Cesar Neto

Há diversas explicações da crise sudanesa, mas seus autores pouco ou quase nada nos mostram sobre o papel das potencias capitalistas no jogo de interesses que incidem sobre o país. A tragédia sudanesa ocorre por fatores externos ao país e está intimamente conectada à decadência do sistema capitalista imperialista. Acompanhar e estudar a crise no Sudão nos ajuda a entender os quinze conflitos armados que vivenciamos na África nesta época de decadência imperialista.

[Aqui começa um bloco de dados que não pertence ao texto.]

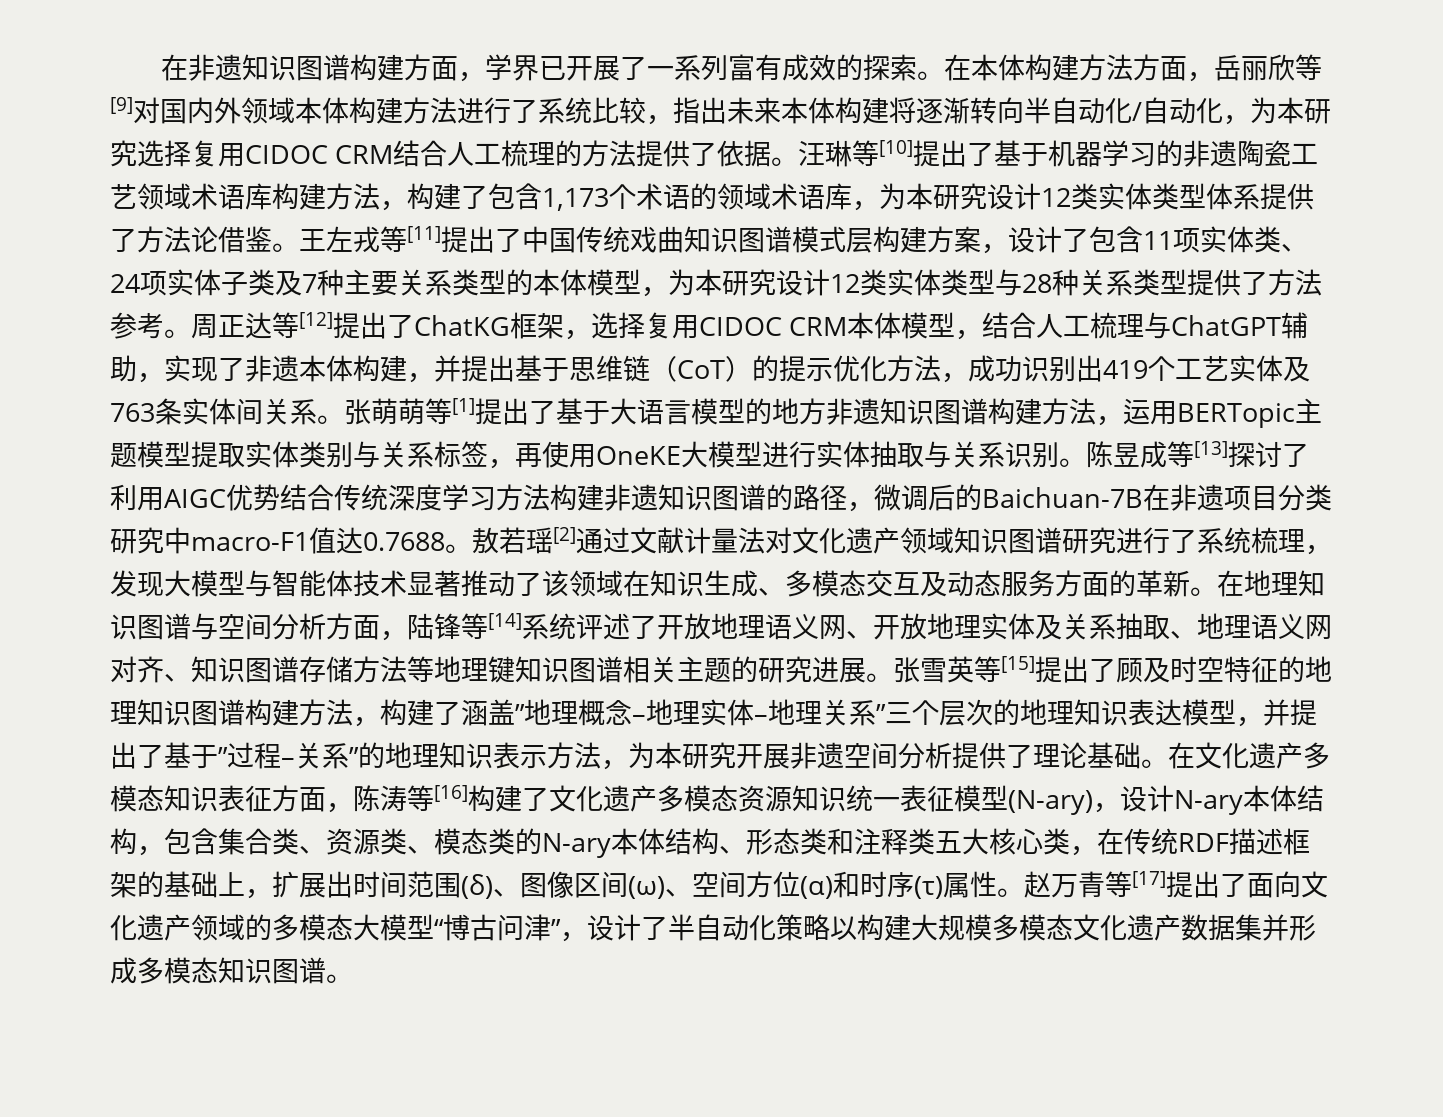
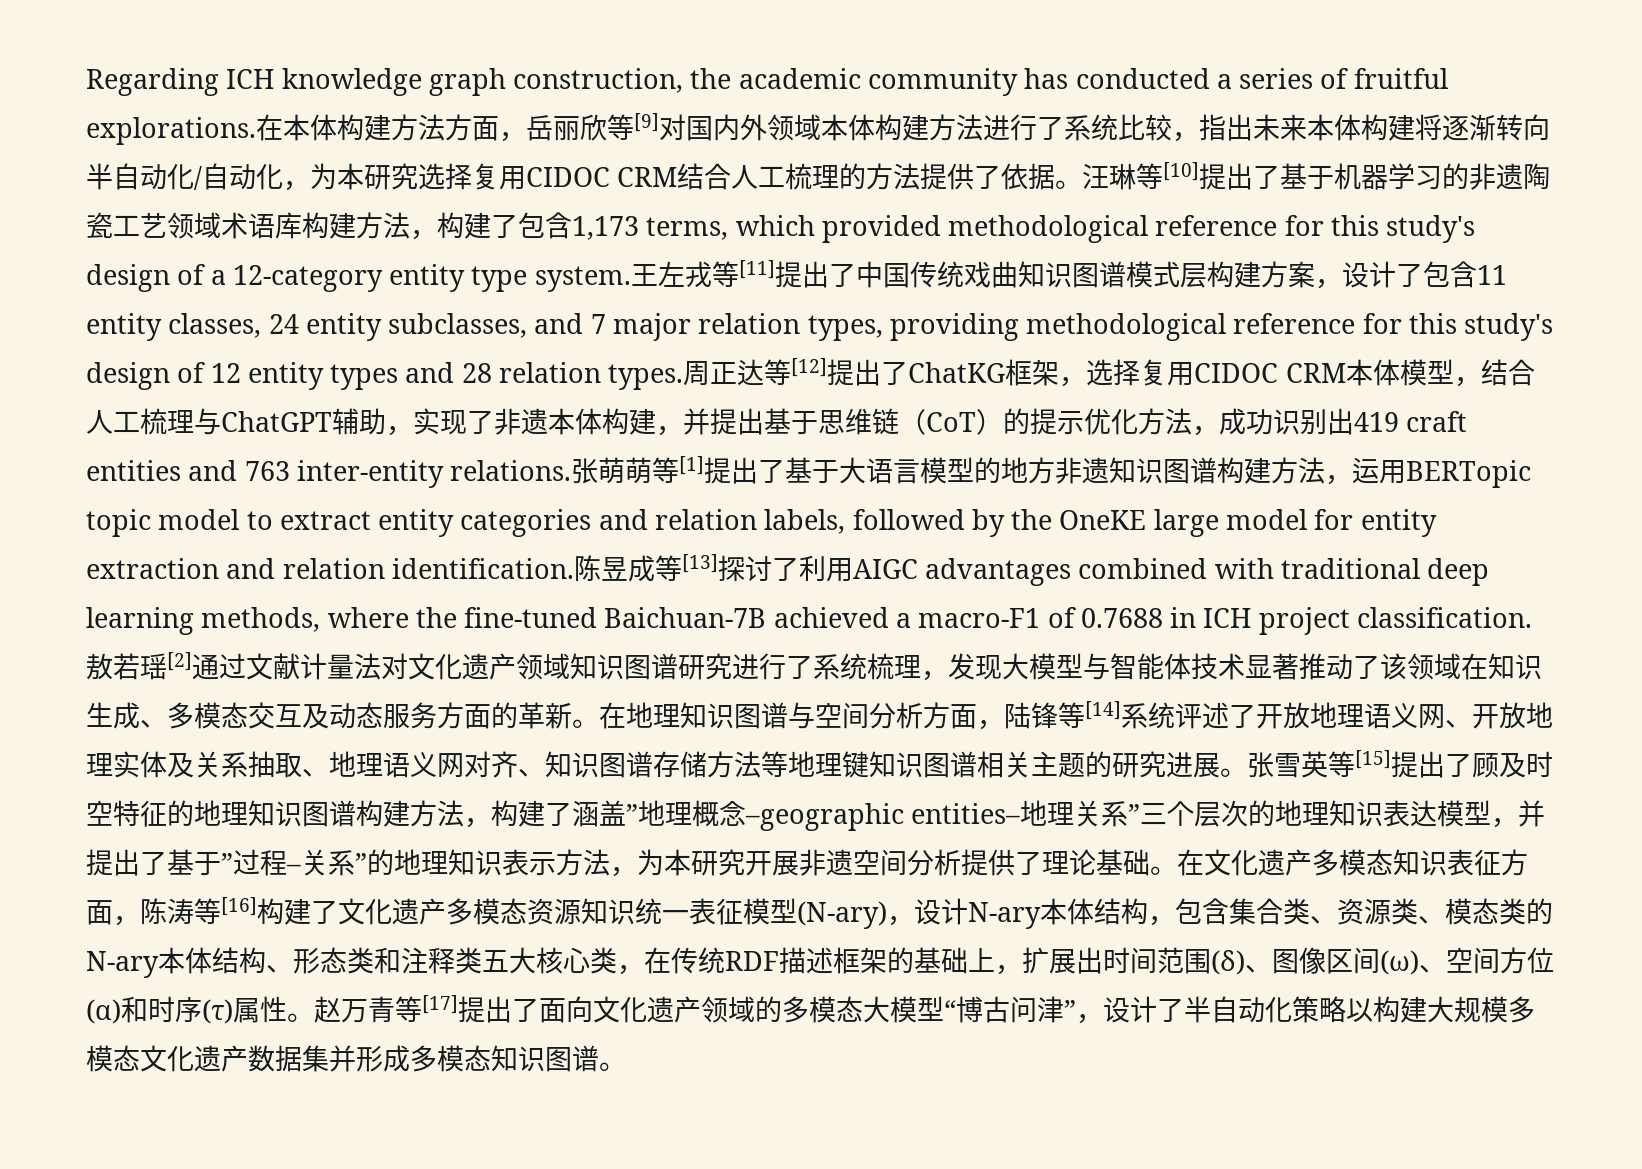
- 在非遗知识图谱构建方面，学界已开展了一系列富有成效的探索。
+ Regarding ICH knowledge graph construction, the academic community has conducted a series of fruitful explorations.
- 汪琳等[10]提出了基于机器学习的非遗陶瓷工艺领域术语库构建方法，构建了包含1,173个术语的领域术语库，为本研究设计12类实体类型体系提供了方法论借鉴。
+ 汪琳等[10]提出了基于机器学习的非遗陶瓷工艺领域术语库构建方法，构建了包含1,173 terms, which provided methodological reference for this study's design of a 12-category entity type system.
- 王左戎等[11]提出了中国传统戏曲知识图谱模式层构建方案，设计了包含11项实体类、24项实体子类及7种主要关系类型的本体模型，为本研究设计12类实体类型与28种关系类型提供了方法参考。
+ 王左戎等[11]提出了中国传统戏曲知识图谱模式层构建方案，设计了包含11 entity classes, 24 entity subclasses, and 7 major relation types, providing methodological reference for this study's design of 12 entity types and 28 relation types.
- 周正达等[12]提出了ChatKG框架，选择复用CIDOC CRM本体模型，结合人工梳理与ChatGPT辅助，实现了非遗本体构建，并提出基于思维链（CoT）的提示优化方法，成功识别出419个工艺实体及763条实体间关系。
+ 周正达等[12]提出了ChatKG框架，选择复用CIDOC CRM本体模型，结合人工梳理与ChatGPT辅助，实现了非遗本体构建，并提出基于思维链（CoT）的提示优化方法，成功识别出419 craft entities and 763 inter-entity relations.
- 张萌萌等[1]提出了基于大语言模型的地方非遗知识图谱构建方法，运用BERTopic主题模型提取实体类别与关系标签，再使用OneKE大模型进行实体抽取与关系识别。
+ 张萌萌等[1]提出了基于大语言模型的地方非遗知识图谱构建方法，运用BERTopic topic model to extract entity categories and relation labels, followed by the OneKE large model for entity extraction and relation identification.
- 陈昱成等[13]探讨了利用AIGC优势结合传统深度学习方法构建非遗知识图谱的路径，微调后的Baichuan-7B在非遗项目分类研究中macro-F1值达0.7688。
+ 陈昱成等[13]探讨了利用AIGC advantages combined with traditional deep learning methods, where the fine-tuned Baichuan-7B achieved a macro-F1 of 0.7688 in ICH project classification.
- 张雪英等[15]提出了顾及时空特征的地理知识图谱构建方法，构建了涵盖”地理概念–地理实体–地理关系”三个层次的地理知识表达模型，并提出了基于”过程–关系”的地理知识表示方法，为本研究开展非遗空间分析提供了理论基础。
+ 张雪英等[15]提出了顾及时空特征的地理知识图谱构建方法，构建了涵盖”地理概念–geographic entities–地理关系”三个层次的地理知识表达模型，并提出了基于”过程–关系”的地理知识表示方法，为本研究开展非遗空间分析提供了理论基础。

Localizar o país no espaço geográfico e de conflitos

Ao olhar no mapa acima, à direita vemos o Golfo de Adén por onde passam 20.000 barcos ao ano, que navegam em direção ao Mar Vermelho até Suez. Para essa viagem tem que passar pelo estreito Bab-El Mandeb (Porta das Lamentações) o qual possui menos de 30 quilômetros de largura. É uma zona vital para o transporte de petróleo e mercadorias. Além disso, na região está o arquipélago de Socotra, a uns 80 quilómetros da costa da Somália, o qual possui uma localização privilegiada para o controle de trafico marítimo. Pelo Golfo de Adén passam os navios petroleiros que saem do Golfo Pérsico e vão passar pelo Estreito de Ormuz. Nesse trecho transita quarenta por cento do petróleo mundial.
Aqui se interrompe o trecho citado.